The method of claim 17 further comprising the steps of: determining whether the pipeline is empty; providing, if the pipeline was determined to be empty, a signal controlling the activation of gated power supply.

The method of claim 21 wherein the step of determining whether the pipeline is empty comprises the steps of: counting tokens coming into a first stage of the pipeline ; counting tokens exiting a last stage of the pipeline; and comparing a count of tokens coming into the first stage to a count of tokens exiting the last stage. The method of claim 21 wherein the step of determining whether the pipeline is empty comprises the steps of: receiving, at a controller, an increment signal for tokens coming into a first stage of the pipeline; receiving, at a controller, a decrement signal for tokens exiting a last stage of the pipeline; providing, from the controller to a counter, received signals; the received signals comprising the increment signals and the decrement signals; obtaining, from the counter, a zero value when a count indicates an empty state of the pipeline.

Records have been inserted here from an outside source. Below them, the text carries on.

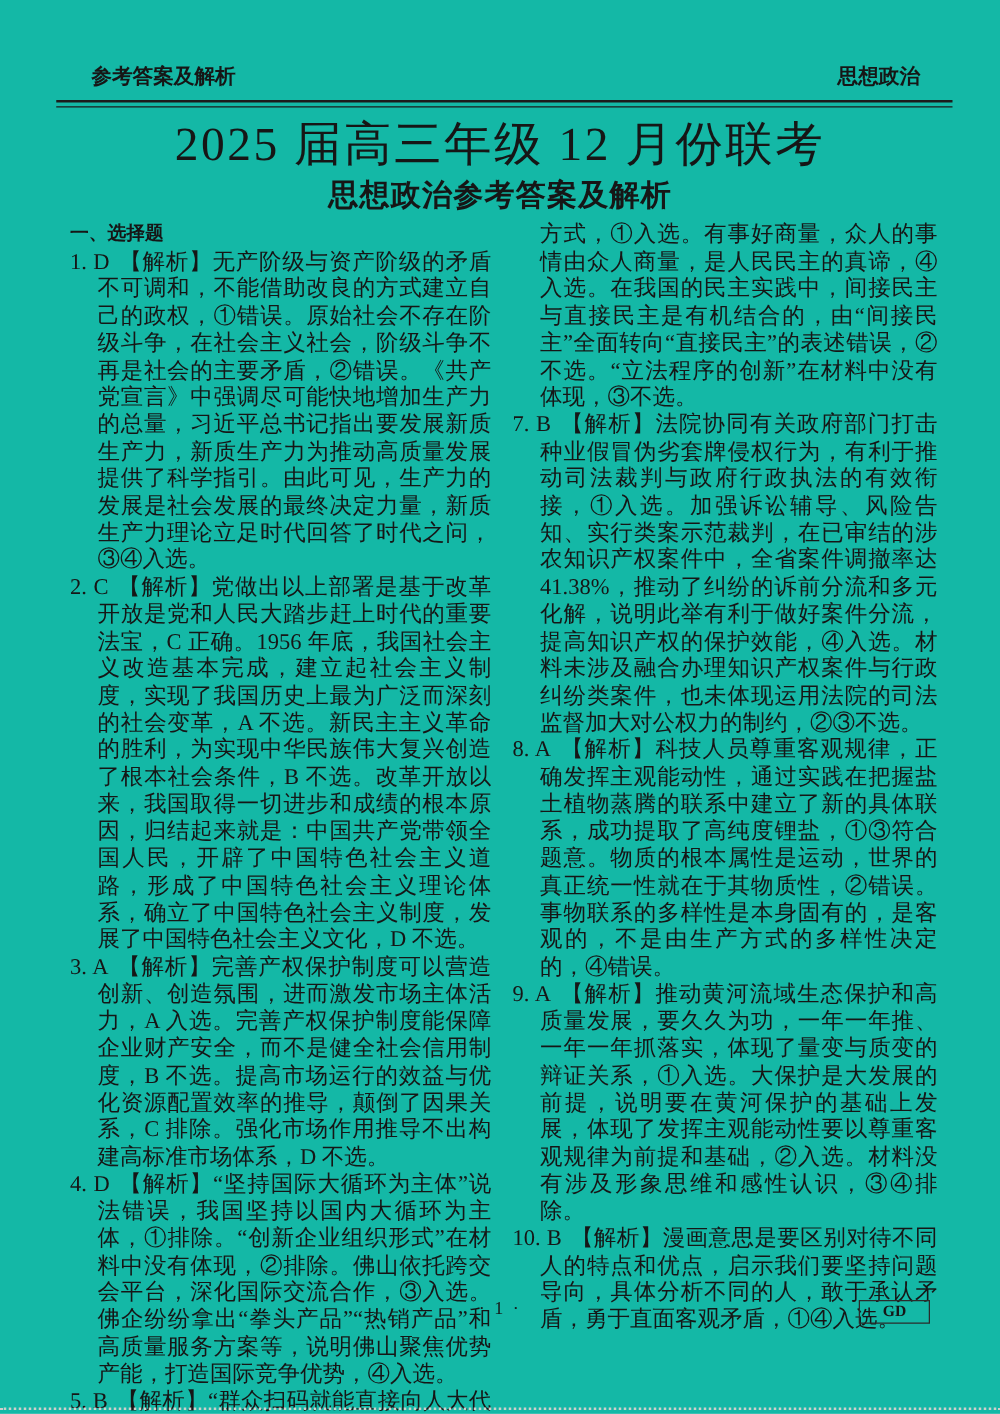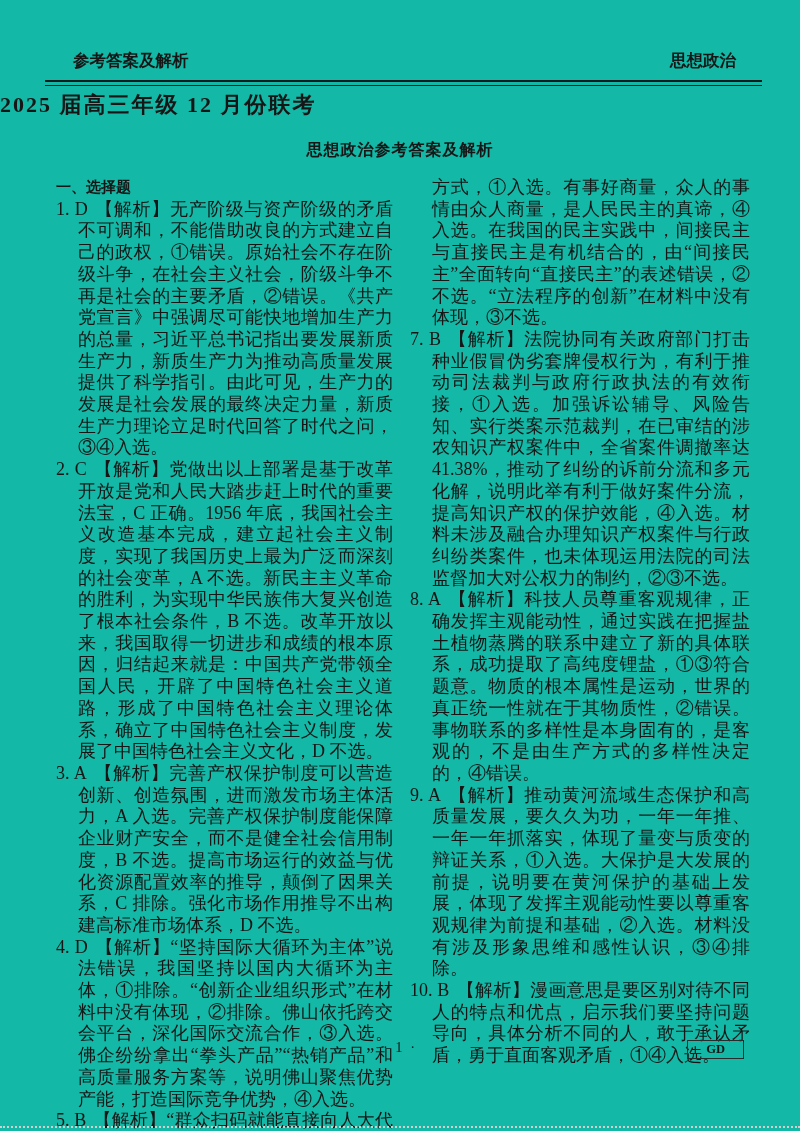--- a/index.html
+++ b/index.html
@@ -19,27 +19,27 @@
     font-size:16.5px; font-weight:bold;
   }
   .double-rule {
     position:absolute; top:80px; left:45px; right:38px;
     height:3px;
     border-top:2px solid #1c1c1c;
     border-bottom:1.5px solid #1c1c1c;
   }
   .title {
     position:absolute; top:90px; left:0; right:0;
-    margin:0; 
-    font-size:22px; font-weight:bold; letter-spacing:2px;
+    margin:0; text-align:center;
+    font-size:38px; font-weight:normal; letter-spacing:2px;
   }
   .subtitle {
     position:absolute; top:140px; left:0; right:0;
     margin:0; text-align:center;
-    font-size:16px; font-weight:bold; letter-spacing:1px;
+    font-size:24px; font-weight:bold; letter-spacing:1px;
   }
   .body-cols {
     position:absolute; top:177px; left:56px; width:694px;
     display:flex; align-items:flex-start;
   }
   .col-left  { width:337px; }
   .col-right { flex:1; }
   .divider { border-left:1.5px dotted #5a5a5a; margin:0 8px 0 8px; }
   .sec-heading {
     margin:0; font-size:15px; font-weight:bold; line-height:21.7px;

The method of claim 23 wherein the step of determining whether the pipeline is empty further comprises the steps of : ensuring that the counter does not receive one increment /decrement signal while one decrement /increment signal is being processed; and ensuring that substantially simultaneous increment and decrement signals are acknowledged but not counted .

The method of claim 21 wherein the step of determining whether the pipeline is empty comprises the steps of: receiving, at a controller, an increment signal for tokens coming into a first stage of the pipeline ; receiving, at a controller, a decrement signal for tokens exiting a last stage of the pipeline; providing, from the controller to a first counter, received signals corresponding to odd numbered tokens ; providing, from the controller to a second counter, received signals corresponding to even numbered tokens; each one of the first and second counters producing a zero value when a count of the decrement signals equals a count of increment signals ; obtaining a value representing an empty state of the pipeline from a logical AND operation receiving as input the zero value from the first counter and the zero value from the second counter .

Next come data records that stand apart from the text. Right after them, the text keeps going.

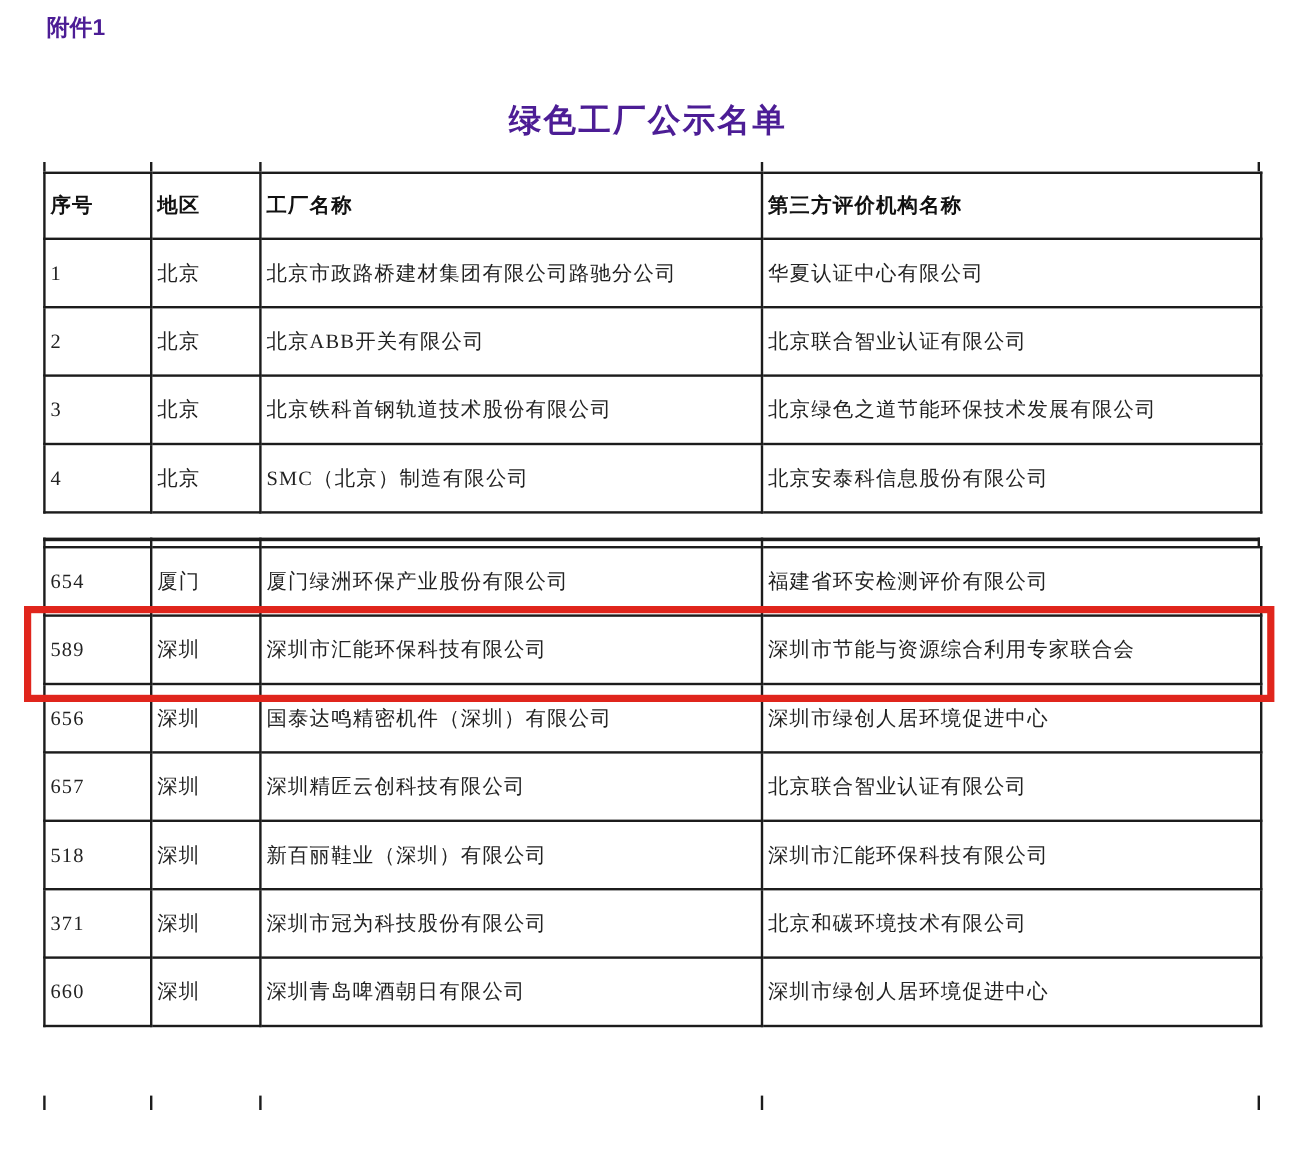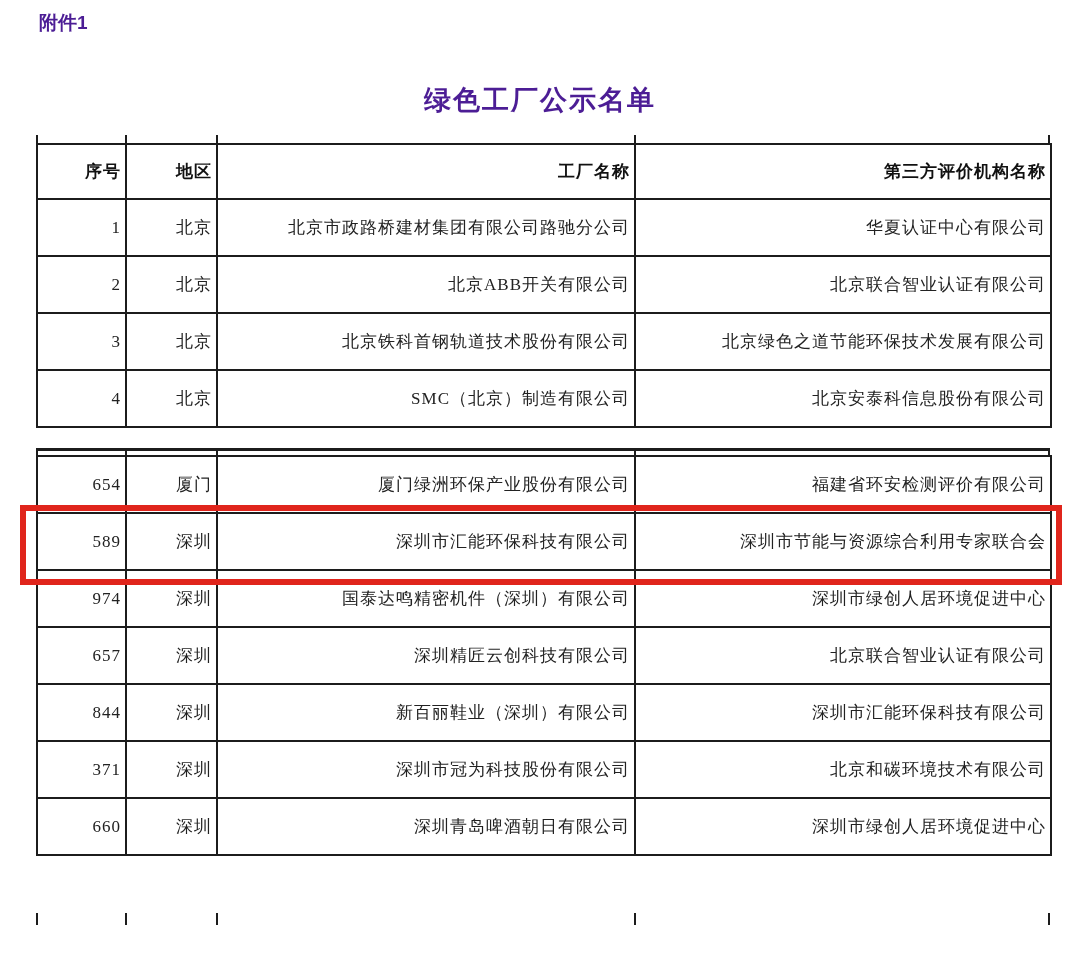--- a/index.html
+++ b/index.html
@@ -18,21 +18,21 @@
     font-family:"Liberation Sans","DejaVu Sans",sans-serif;
     font-weight:bold;font-size:27px;letter-spacing:2px;color:#4c1d95;
   }
   table.list{
     position:absolute;left:36px;width:1014px;
     border-collapse:collapse;table-layout:fixed;background:#fff;
   }
   #table-1{top:143px;}
   #table-2{top:455px;}
   table.list th, table.list td{
-    border:2px solid #1c1c1c;text-align:right;vertical-align:middle;
+    border:2px solid #1c1c1c;text-align:left;vertical-align:middle;
     padding:0 4px;overflow:hidden;white-space:nowrap;
   }
   table.list th{
     height:53px;font-family:"Liberation Sans","DejaVu Sans",sans-serif;
     font-weight:bold;font-size:17px;letter-spacing:1px;color:#111;
   }
   table.list td{height:55px;font-size:17px;letter-spacing:1px;color:#222;}
   td.c-no{font-size:18px;letter-spacing:0;}
   .col-no{width:89px;} .col-region{width:91px;}
   .col-factory{width:418px;} .col-agency{width:416px;}
@@ -121,33 +121,33 @@
         <td class="c-factory">厦门绿洲环保产业股份有限公司</td>
         <td class="c-agency">福建省环安检测评价有限公司</td>
       </tr>
       <tr>
         <td class="c-no">589</td>
         <td class="c-region">深圳</td>
         <td class="c-factory">深圳市汇能环保科技有限公司</td>
         <td class="c-agency">深圳市节能与资源综合利用专家联合会</td>
       </tr>
       <tr>
-        <td class="c-no">974</td>
+        <td class="c-no">656</td>
         <td class="c-region">深圳</td>
         <td class="c-factory">国泰达鸣精密机件（深圳）有限公司</td>
         <td class="c-agency">深圳市绿创人居环境促进中心</td>
       </tr>
       <tr>
         <td class="c-no">657</td>
         <td class="c-region">深圳</td>
         <td class="c-factory">深圳精匠云创科技有限公司</td>
         <td class="c-agency">北京联合智业认证有限公司</td>
       </tr>
       <tr>
-        <td class="c-no">844</td>
+        <td class="c-no">518</td>
         <td class="c-region">深圳</td>
         <td class="c-factory">新百丽鞋业（深圳）有限公司</td>
         <td class="c-agency">深圳市汇能环保科技有限公司</td>
       </tr>
       <tr>
         <td class="c-no">371</td>
         <td class="c-region">深圳</td>
         <td class="c-factory">深圳市冠为科技股份有限公司</td>
         <td class="c-agency">北京和碳环境技术有限公司</td>
       </tr>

26. The method of claim 25 wherein the step of determining whether the pipeline is empty further comprises the steps of : ensuring that the counter does not receive one increment/decrement signal while one decrement/increment signal is being processed; and ensuring that substantially simultaneous increment and decrement signals are acknowledged but not counted .

27. The method of claim 17 wherein said at least one group also comprises a gated ground power net; said gated ground power net having components that allow gating ground to said at least one group; wherein the step of selecting each one group of pipeline stages further comprises selecting each one group of pipeline stages such that a largest forward propagation delay from at least one preceding group of pipeline stages to said one group is at least equal to a time required for activating gated power supply and ground in said each one group; and wherein the step of controlling, for groups other than a first group, comprises controlling, for groups other than a first group, the gating of power supply and ground of said one group of pipeline stages by signals received from another preceding group of pipeline stages.

A circuit comprising: a first logic gate; a second logic gate receiving as input an output of said first logic gate; said second logic gate comprising : an inverter; a first p-channel transistor; a gate of said first p-channel transistor being connected to an output of said inverter; a drain of said first p- channel transistor being connected to an input of said inverter; at least one second p-channel transistor; a drain of said at least one second p-channel transistor being connected to the source of said first p- channel transistor; a source of said at least one second p-channel transistor being connected to a power supply connection for that first logic gate; a first n-channel transistor; a gate of said first n-channel transistor being connected to the output of said inverter; a drain of said first n- channel transistor being connected to the input of said inverter; and at least one second n-channel transistor; a drain of said at least one second n-channel transistor being connected to a source of said first n- channel transistor; a source of said at least one second n-channel transistor being connected to a ground voltage connection for said first logic gate; a gated power supply power net; and a gated ground power net; said gated power supply power net being inserted between a power supply source and a power supply connection for the first or second logic gate when a logic gate output for the first or second logic gate is low; said gated ground power net being inserted between a ground voltage source and a ground voltage connection for the first or second logic gate when the logic gate output for the first or second logic gate is high; a gate of said at least one second p-channel transistor being connected to a first control signal; and a gate of said at least one second n-channel transistor being connected to a second control signal.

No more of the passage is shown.